It was fun, blowing off a little steam, and he noticed something then, something interesting. Nigel was watching him as he gathered up his books and stormed out of the room.

Nigel looked interested.

 

_He closed his eyes, surrendering himself to her,_

—James Joyce [A Portrait of the Artist as a Young Man](http://www.goodreads.com/quotes/803341)

 

Alex was beginning to see the web of an idea take shape: a kind of twisted courtship, if looked at objectively perhaps, a kind of mental rape, but Alex didn't see it that way.

Alex only saw goals, things he wanted, and how to achieve them.

His father had mentioned that Nigel's father, Dr. Colbie, was the Grandmaster of the order he was also a part of, a seat that Alex would be expected to inherit upon his father's death. Alex didn't really care about that kind of stupid nonsense, when all he wanted was to get out, to be alone, to be allowed to live, but Nigel was fascinated by history and Alex, well Alex was always good at using the tools he had at his disposal.

Like Josh and Raj.

"Look what I found?" he'd said, pretending to be upset and tossing Josh the notebook he'd found on Nigel's desk beneath more dead things. It had been easy then, to work Josh up, string him along into nothing more than his hands and feet.

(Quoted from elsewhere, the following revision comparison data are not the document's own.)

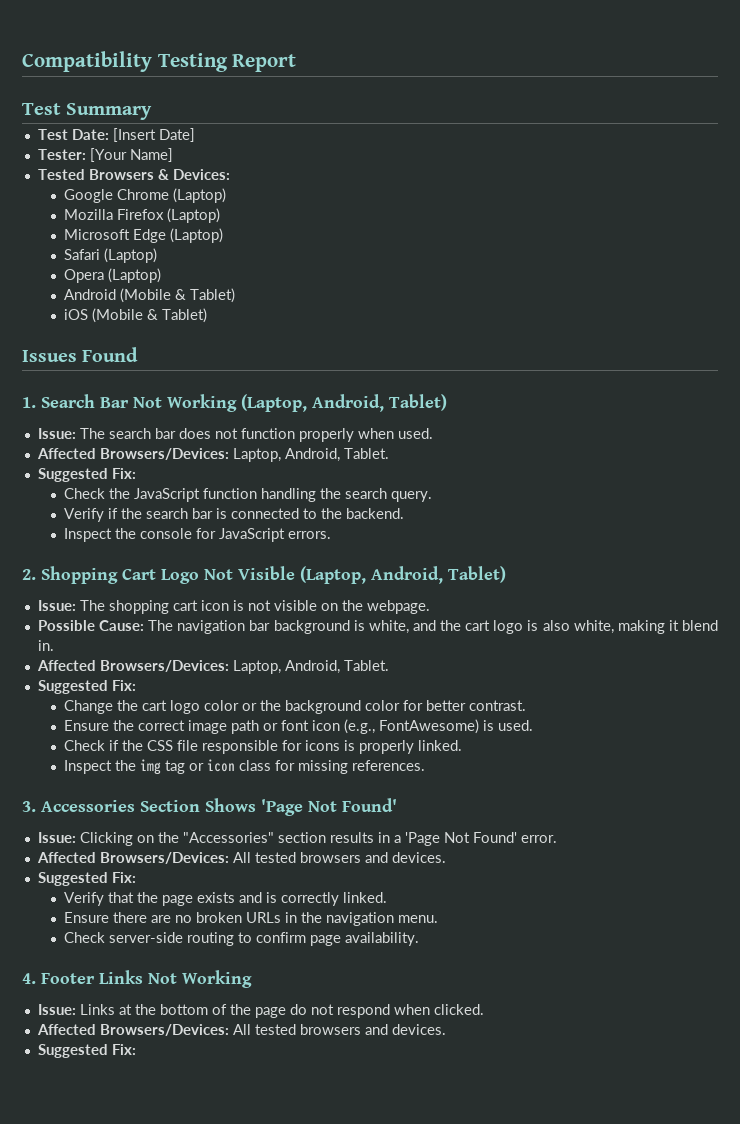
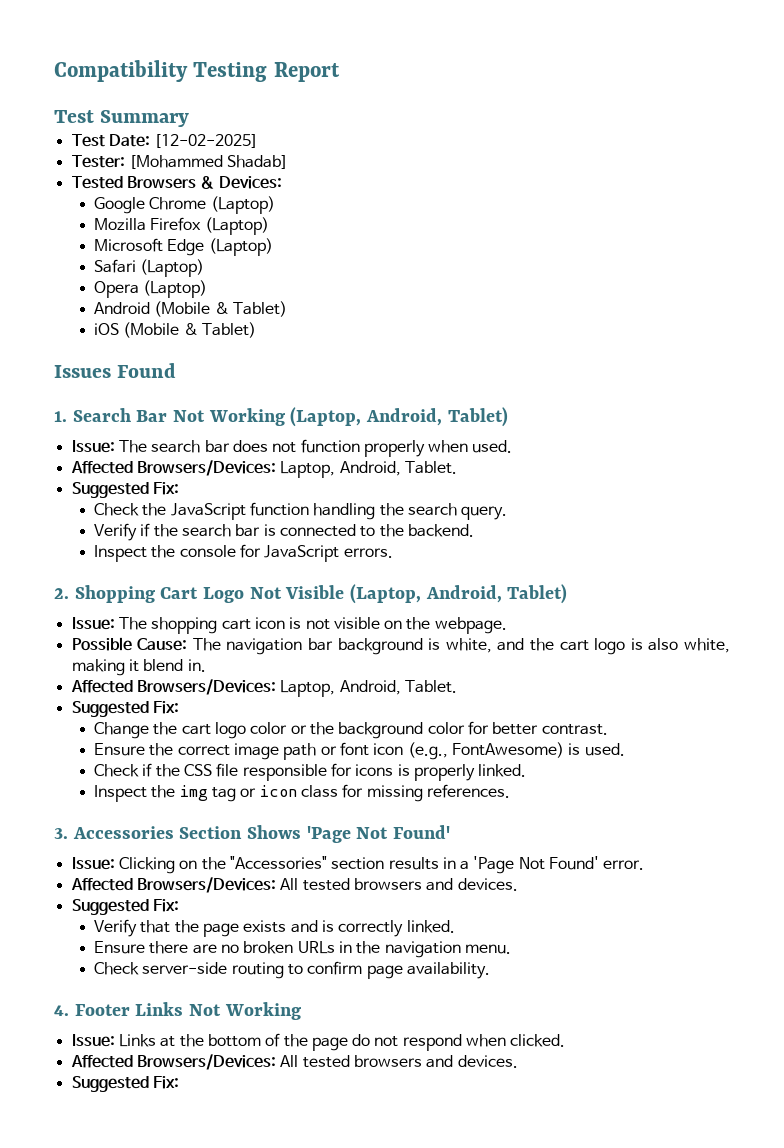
- Test Date: [Insert Date]
+ Test Date: [12-02-2025]
- Tester: [Your Name]
+ Tester: [Mohammed Shadab]

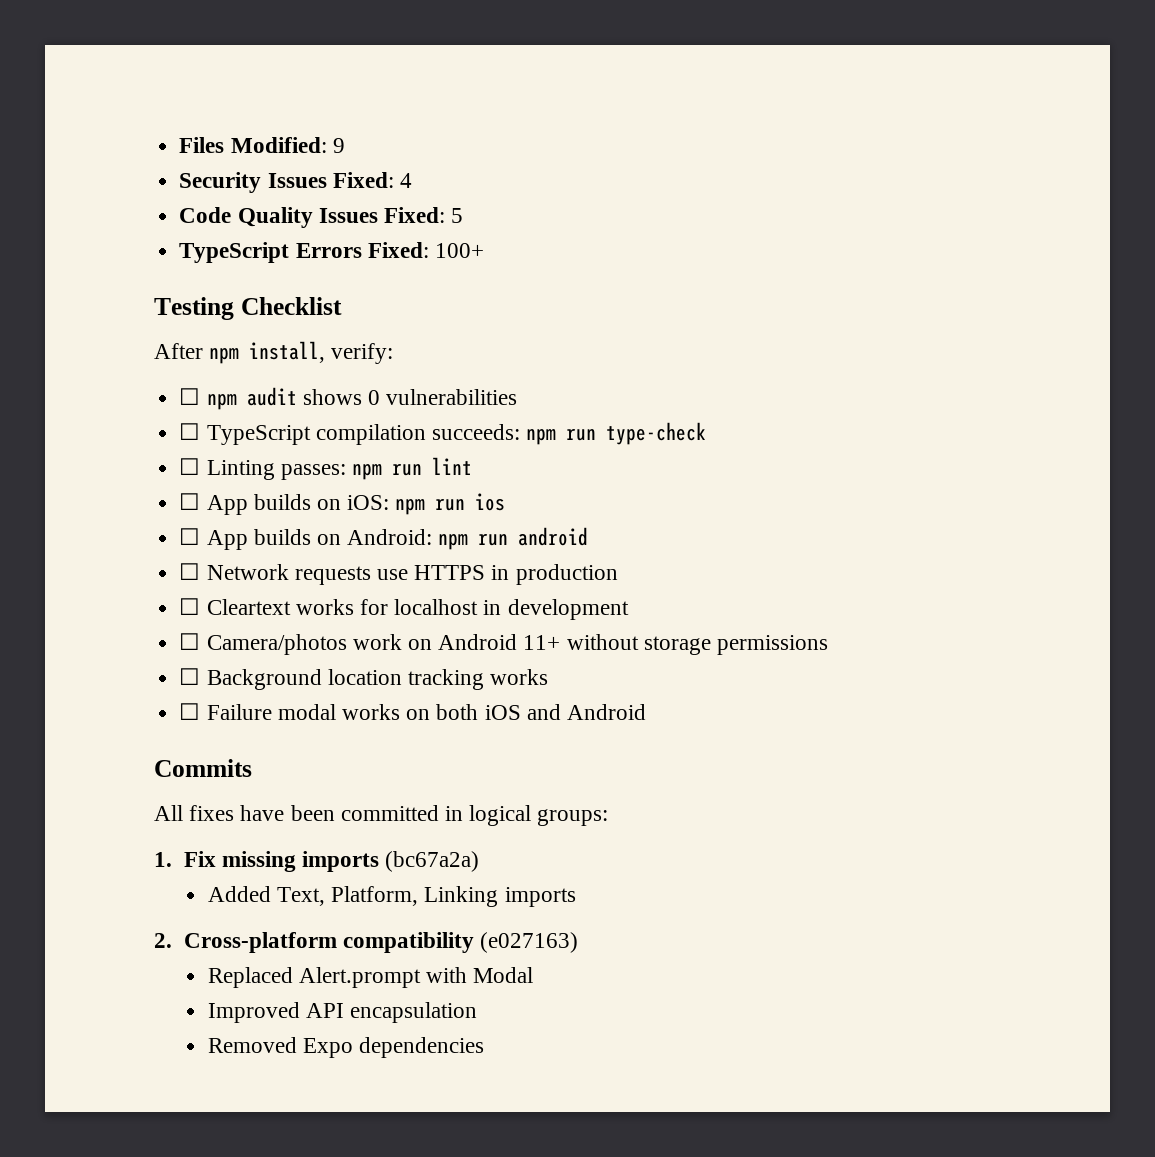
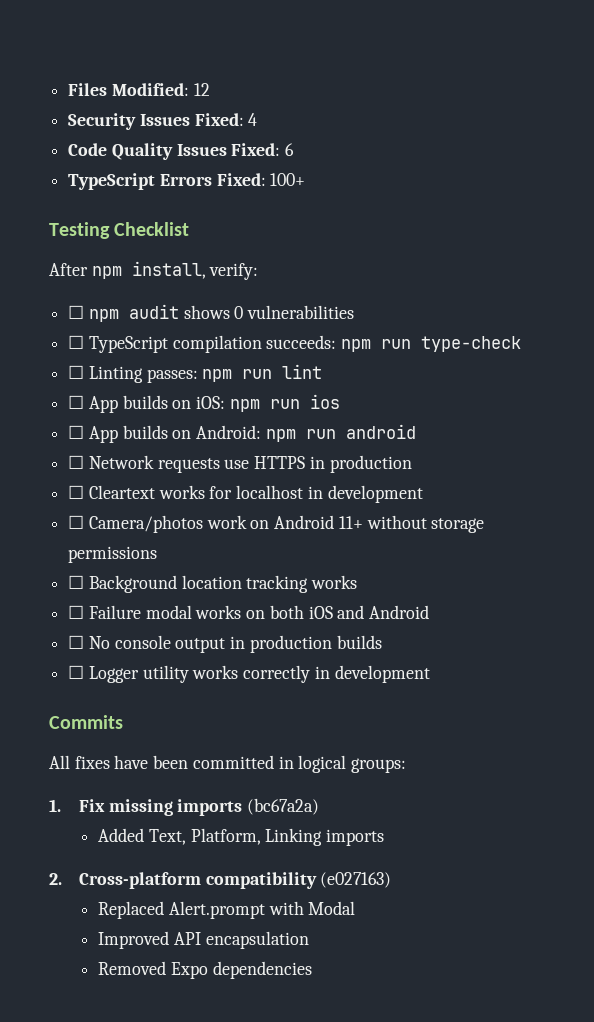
- Files Modified: 9
+ Files Modified: 12
- Code Quality Issues Fixed: 5
+ Code Quality Issues Fixed: 6
+ ☐ No console output in production builds
+ ☐ Logger utility works correctly in development

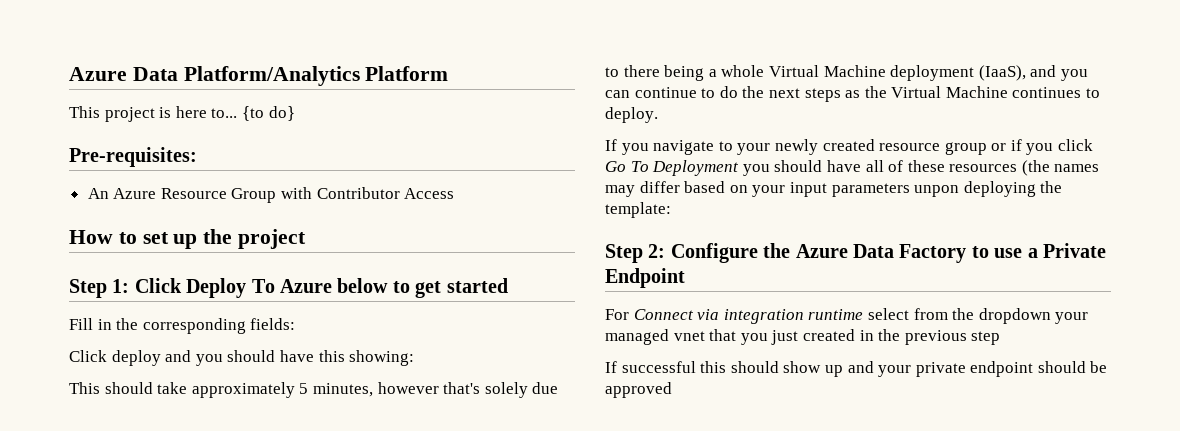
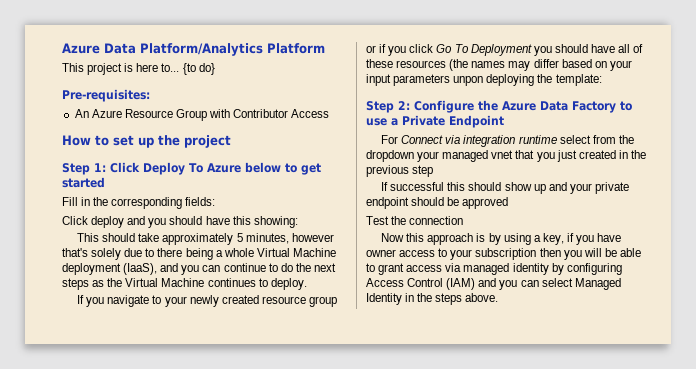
+ Test the connection
+ Now this approach is by using a key, if you have owner access to your subscription then you will be able to grant access via managed identity by configuring Access Control (IAM) and you can select Managed Identity in the steps above.

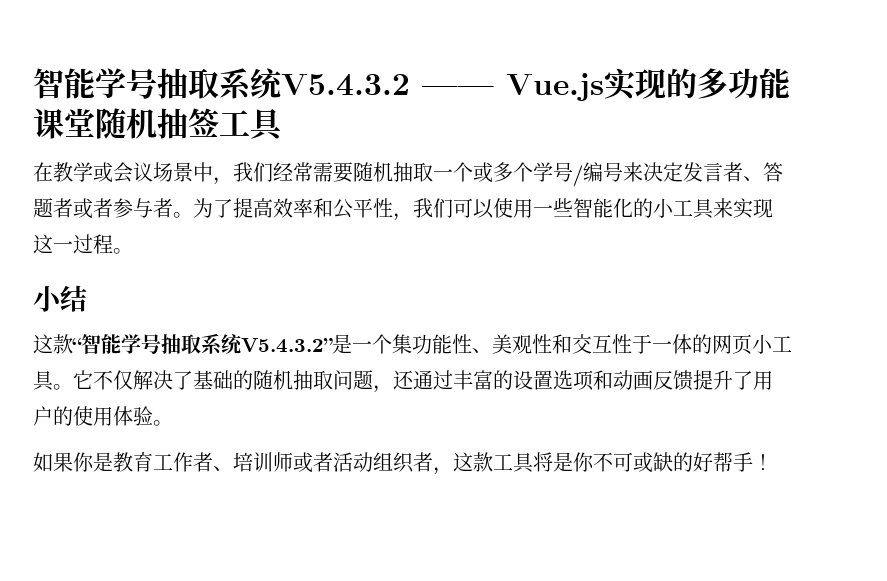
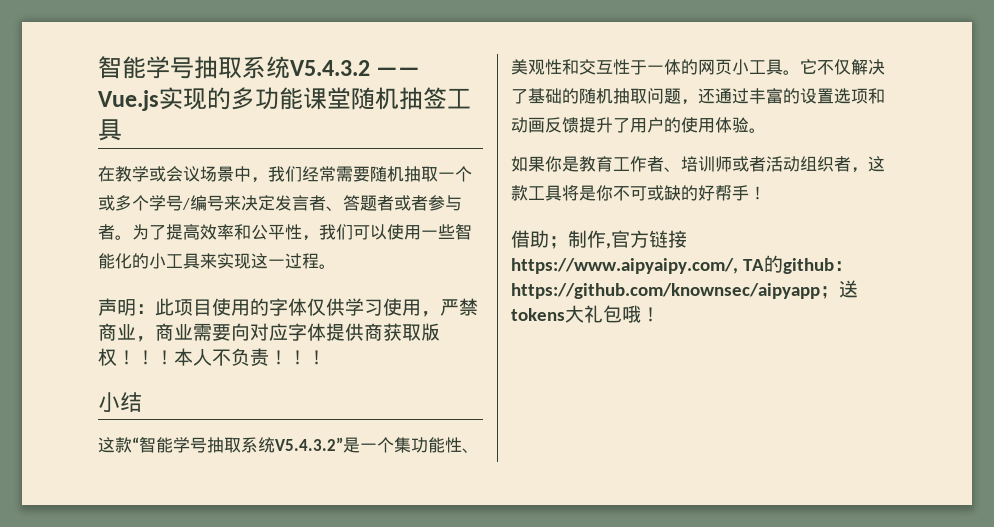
+ 声明：此项目使用的字体仅供学习使用，严禁商业，商业需要向对应字体提供商获取版权！！！本人不负责！！！
+ 借助；制作,官方链接https://www.aipyaipy.com/, TA的github：https://github.com/knownsec/aipyapp；送tokens大礼包哦！

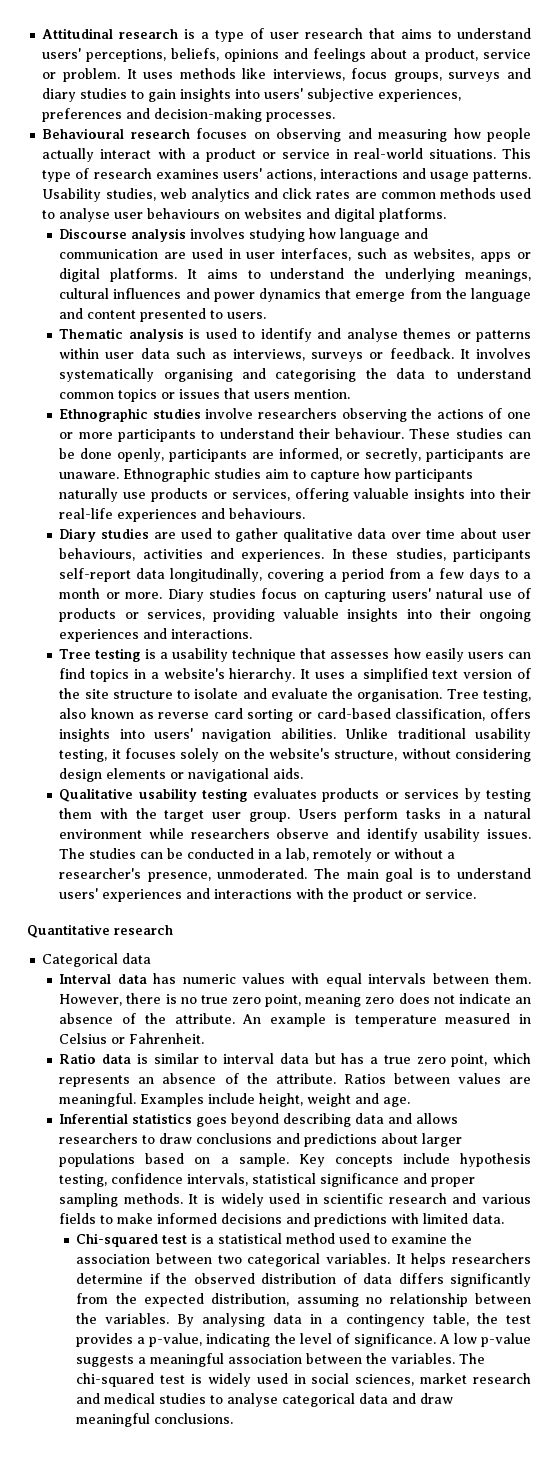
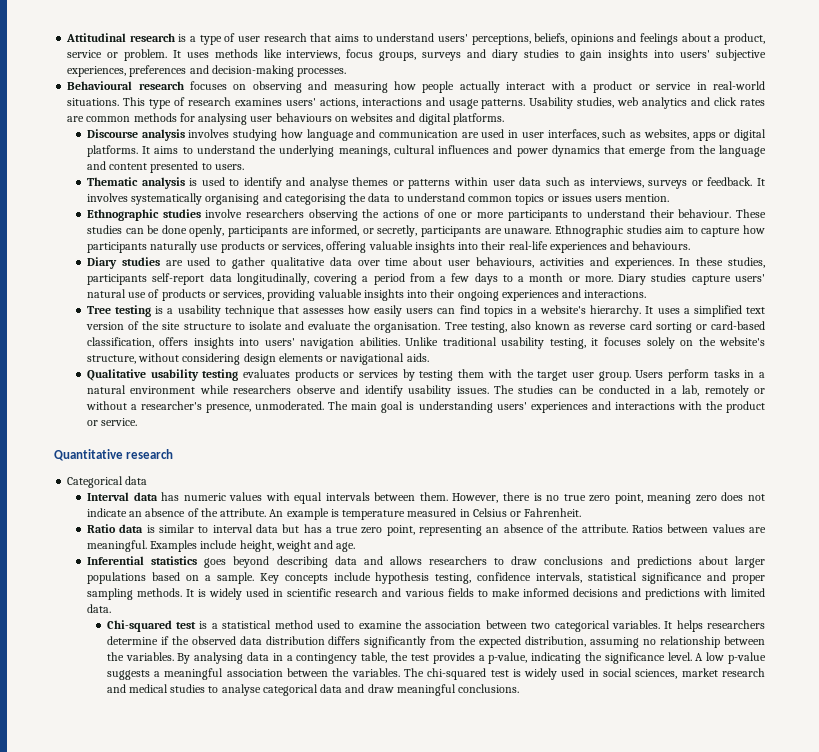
- Usability studies, web analytics and click rates are common methods used to analyse user behaviours on websites and digital platforms.
+ Usability studies, web analytics and click rates are common methods for analysing user behaviours on websites and digital platforms.
- It involves systematically organising and categorising the data to understand common topics or issues that users mention.
+ It involves systematically organising and categorising the data to understand common topics or issues users mention.
- Diary studies focus on capturing users' natural use of products or services, providing valuable insights into their ongoing experiences and interactions.
+ Diary studies capture users' natural use of products or services, providing valuable insights into their ongoing experiences and interactions.
- The main goal is to understand users' experiences and interactions with the product or service.
+ The main goal is understanding users' experiences and interactions with the product or service.
- Ratio data is similar to interval data but has a true zero point, which represents an absence of the attribute.
+ Ratio data is similar to interval data but has a true zero point, representing an absence of the attribute.
- It helps researchers determine if the observed distribution of data differs significantly from the expected distribution, assuming no relationship between the variables.
+ It helps researchers determine if the observed data distribution differs significantly from the expected distribution, assuming no relationship between the variables.
- By analysing data in a contingency table, the test provides a p-value, indicating the level of significance.
+ By analysing data in a contingency table, the test provides a p-value, indicating the significance level.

And pressing the chloroformed cloth to Nigel's face, feeling him struggle under his hand, pressing down over his nose and mouth, watching in his peripheral vision as Josh stumbled away from Nigel's twitching arms and legs, that had felt good.

That had felt so good. He couldn't help letting out a sigh as Nigel's head lolled back, boneless against the pillow, it was so unexpected—he saw the expression on Josh's face change then, watched the knowledge work its way into his dull brain as he somehow put two and two together and made four.

 _Four for death,_ Alex thought, even as Josh helped him drag Nigel onto the train, and it was almost too easy, Nigel still half groggy with sleep, reflexes dull, to orchestrate the neat and tidy removal of Josh.

Too bad so sad.

Standing at the side of the grave, watching Josh's coffin being lowered into the ground, Alex had glanced up over to Nigel's face, tracing his lips with his eyes, the bottom lip still slightly chapped, always slightly chapped, and felt a warm weight in his hand and he imagined pressing a chloroformed cloth to Nigel's face again.

Alex knew he had to do it again.

 

_. . .body and mind, conscious of nothing in the world. . ._

—James Joyce [A Portrait of the Artist as a Young Man](http://www.goodreads.com/quotes/803341)

 

The oldest game in the books. That was all it took to lure Nigel in, keep him dancing around Alex. Of course it helped that Nigel wasn't the most stable of individuals, anyone who even bothered to do a little research could see that—the way his father had a shotgun in the house for God's sake!—but all it took was for Alex to avoid Nigel, appear to completely and utterly despise him, while dropping mentions of the Knights Templar here and the Cathars there, the painting in the Assembly hall even, _Robert Bruce and the Battle of Bannockburn, 1314_ , everything relevant to class or conversations with the Masters who, unless he was baiting them, were usually eager to appear to be on good terms with the Headmaster's son.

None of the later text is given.